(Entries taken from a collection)
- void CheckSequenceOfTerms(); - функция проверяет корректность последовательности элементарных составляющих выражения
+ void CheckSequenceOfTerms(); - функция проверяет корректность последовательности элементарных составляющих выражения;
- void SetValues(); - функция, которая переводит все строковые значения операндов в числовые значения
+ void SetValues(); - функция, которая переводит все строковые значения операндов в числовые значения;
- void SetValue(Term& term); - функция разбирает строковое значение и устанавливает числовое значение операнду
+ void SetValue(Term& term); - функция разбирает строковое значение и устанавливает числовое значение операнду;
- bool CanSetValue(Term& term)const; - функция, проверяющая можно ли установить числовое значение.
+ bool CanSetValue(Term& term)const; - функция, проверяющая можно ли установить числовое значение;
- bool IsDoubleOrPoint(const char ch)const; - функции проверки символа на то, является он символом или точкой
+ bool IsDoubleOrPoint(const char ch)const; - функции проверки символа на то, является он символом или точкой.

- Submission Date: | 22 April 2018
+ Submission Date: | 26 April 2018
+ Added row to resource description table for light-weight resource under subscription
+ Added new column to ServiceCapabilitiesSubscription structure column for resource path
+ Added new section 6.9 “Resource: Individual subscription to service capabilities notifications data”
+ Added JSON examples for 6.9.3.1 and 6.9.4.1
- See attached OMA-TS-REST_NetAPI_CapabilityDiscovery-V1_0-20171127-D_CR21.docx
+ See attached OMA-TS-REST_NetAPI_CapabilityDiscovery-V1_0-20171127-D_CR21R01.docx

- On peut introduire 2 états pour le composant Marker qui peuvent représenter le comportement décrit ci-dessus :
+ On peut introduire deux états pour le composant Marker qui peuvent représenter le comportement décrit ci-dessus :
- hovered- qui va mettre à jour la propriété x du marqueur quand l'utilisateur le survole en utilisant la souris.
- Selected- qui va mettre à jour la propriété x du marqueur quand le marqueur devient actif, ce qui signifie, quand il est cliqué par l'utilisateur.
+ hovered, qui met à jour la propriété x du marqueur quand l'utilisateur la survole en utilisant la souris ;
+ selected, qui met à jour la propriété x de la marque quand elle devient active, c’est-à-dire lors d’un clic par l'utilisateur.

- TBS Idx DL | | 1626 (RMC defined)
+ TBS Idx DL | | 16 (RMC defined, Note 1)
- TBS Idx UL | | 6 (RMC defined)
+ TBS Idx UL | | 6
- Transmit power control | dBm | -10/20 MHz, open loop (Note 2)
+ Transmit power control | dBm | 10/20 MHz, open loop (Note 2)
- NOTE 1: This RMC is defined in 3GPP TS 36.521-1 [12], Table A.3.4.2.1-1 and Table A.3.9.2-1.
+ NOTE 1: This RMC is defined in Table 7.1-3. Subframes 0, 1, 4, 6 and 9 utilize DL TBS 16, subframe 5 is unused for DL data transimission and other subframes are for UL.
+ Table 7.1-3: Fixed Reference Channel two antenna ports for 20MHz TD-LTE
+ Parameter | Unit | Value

● **TASK DETAILS**:
In full and without changes, copy the entries above.

● **EXPECTED OUTPUT**:
- void CheckSequenceOfTerms(); - функция проверяет корректность последовательности элементарных составляющих выражения
+ void CheckSequenceOfTerms(); - функция проверяет корректность последовательности элементарных составляющих выражения;
- void SetValues(); - функция, которая переводит все строковые значения операндов в числовые значения
+ void SetValues(); - функция, которая переводит все строковые значения операндов в числовые значения;
- void SetValue(Term& term); - функция разбирает строковое значение и устанавливает числовое значение операнду
+ void SetValue(Term& term); - функция разбирает строковое значение и устанавливает числовое значение операнду;
- bool CanSetValue(Term& term)const; - функция, проверяющая можно ли установить числовое значение.
+ bool CanSetValue(Term& term)const; - функция, проверяющая можно ли установить числовое значение;
- bool IsDoubleOrPoint(const char ch)const; - функции проверки символа на то, является он символом или точкой
+ bool IsDoubleOrPoint(const char ch)const; - функции проверки символа на то, является он символом или точкой.

- Submission Date: | 22 April 2018
+ Submission Date: | 26 April 2018
+ Added row to resource description table for light-weight resource under subscription
+ Added new column to ServiceCapabilitiesSubscription structure column for resource path
+ Added new section 6.9 “Resource: Individual subscription to service capabilities notifications data”
+ Added JSON examples for 6.9.3.1 and 6.9.4.1
- See attached OMA-TS-REST_NetAPI_CapabilityDiscovery-V1_0-20171127-D_CR21.docx
+ See attached OMA-TS-REST_NetAPI_CapabilityDiscovery-V1_0-20171127-D_CR21R01.docx

- On peut introduire 2 états pour le composant Marker qui peuvent représenter le comportement décrit ci-dessus :
+ On peut introduire deux états pour le composant Marker qui peuvent représenter le comportement décrit ci-dessus :
- hovered- qui va mettre à jour la propriété x du marqueur quand l'utilisateur le survole en utilisant la souris.
- Selected- qui va mettre à jour la propriété x du marqueur quand le marqueur devient actif, ce qui signifie, quand il est cliqué par l'utilisateur.
+ hovered, qui met à jour la propriété x du marqueur quand l'utilisateur la survole en utilisant la souris ;
+ selected, qui met à jour la propriété x de la marque quand elle devient active, c’est-à-dire lors d’un clic par l'utilisateur.

- TBS Idx DL | | 1626 (RMC defined)
+ TBS Idx DL | | 16 (RMC defined, Note 1)
- TBS Idx UL | | 6 (RMC defined)
+ TBS Idx UL | | 6
- Transmit power control | dBm | -10/20 MHz, open loop (Note 2)
+ Transmit power control | dBm | 10/20 MHz, open loop (Note 2)
- NOTE 1: This RMC is defined in 3GPP TS 36.521-1 [12], Table A.3.4.2.1-1 and Table A.3.9.2-1.
+ NOTE 1: This RMC is defined in Table 7.1-3. Subframes 0, 1, 4, 6 and 9 utilize DL TBS 16, subframe 5 is unused for DL data transimission and other subframes are for UL.
+ Table 7.1-3: Fixed Reference Channel two antenna ports for 20MHz TD-LTE
+ Parameter | Unit | Value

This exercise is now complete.